Shigeki Yoshida, MD, PhD

Stephen Kennedy, MRCOG

Masashi Deguchi, MD, PhD

Noriyuki Ohara, MD, PhD

Department of Obstetrics and Gynecology, Kobe University Graduate School of Medicine, Kobe, Japan; Nuffield Department of Obstetrics and Gynaecology, University of Oxford, Oxford, United Kingdom

Takeshi Maruo, MD, PhD

Department of Obstetrics and Gynecology, Kobe University Graduate School of Medicine, Kobe, Japan; Nuffield Department of Obstetrics and Gynaecology, University of Oxford, Oxford, United Kingdom; Department of Obstetrics and Gynecology, Kobe University Graduate School of Medicine, 7-5-1 Kusunoki-Cho, Chuo-Ku, Kobe, 650-0017, Japan; maruo{at}kobe-u.ac.jp

Objective: Matrix metalloproteinases (MMPs) play an important role in modeling and remodeling the extracellular matrix in leiomyomas. Hence, we investigated whether associations exist between leiomyomas and promoter polymorphisms in the MMP-1 and MMP-9 genes in a Japanese population.

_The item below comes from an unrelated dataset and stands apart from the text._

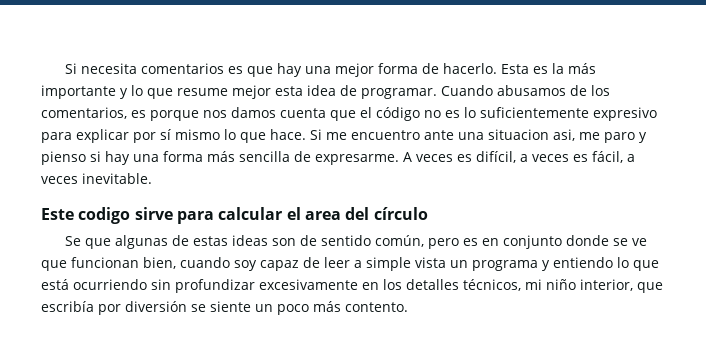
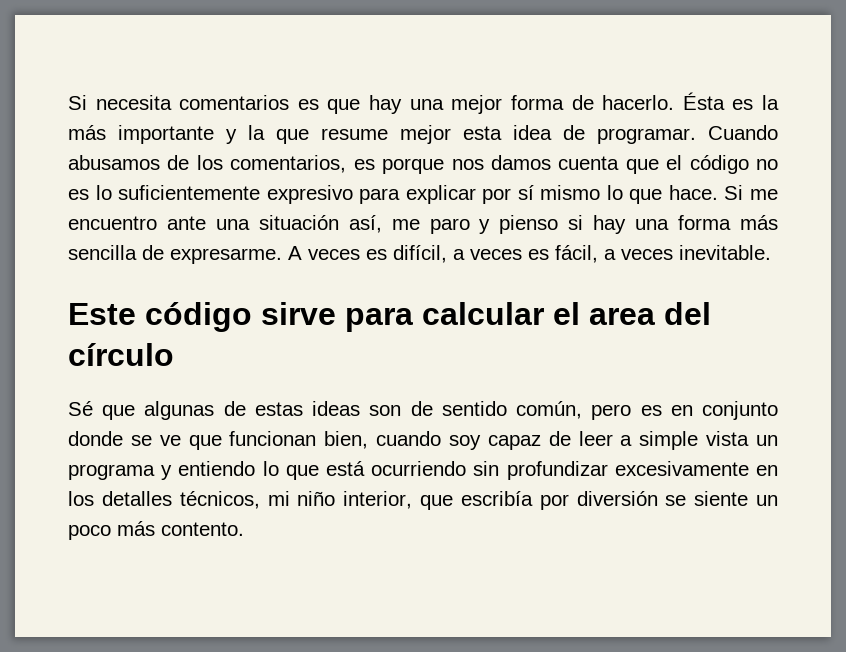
[501,64,530,74] Esta -> [682,92,725,110] Ésta
[131,85,143,96] lo -> [248,125,265,140] la
[488,129,575,141] situacion asi, -> [258,215,382,233] situación así,
[78,207,131,224] codigo -> [145,302,252,332] código
[65,236,82,246] Se -> [68,401,93,416] Sé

Methods: We compared the distribution of polymorphisms in the promoter regions of MMP-1 (- 1607 1G/2G) and MMP-9 (- 1562 C/T) in 267 leiomyoma patients and 184 control patients using polymerase chain reaction-fragment-length polymorphism (PCR-RELP) analysis.

Results: The allele frequencies of the MMP-1 - 1607 2G and MMP-9 - 1562 T polymorphisms were 74.6% and 18.6% in leiomyoma patients, and 71.3% and 18.6% in control patients, respectively. No significant differences in allele frequencies or genotype distributions were found between leiomyoma and control patients. Moreover, no associations were found between MMP-1 and MMP-9 genotypes and leimoyoma size or a family history of the condition.

Conclusion: These findings suggest that MMP-1 and MMP-9 promoter polymorphisms are unlikely to be associated with an increased risk of uterine leiomyoms in Japanese women.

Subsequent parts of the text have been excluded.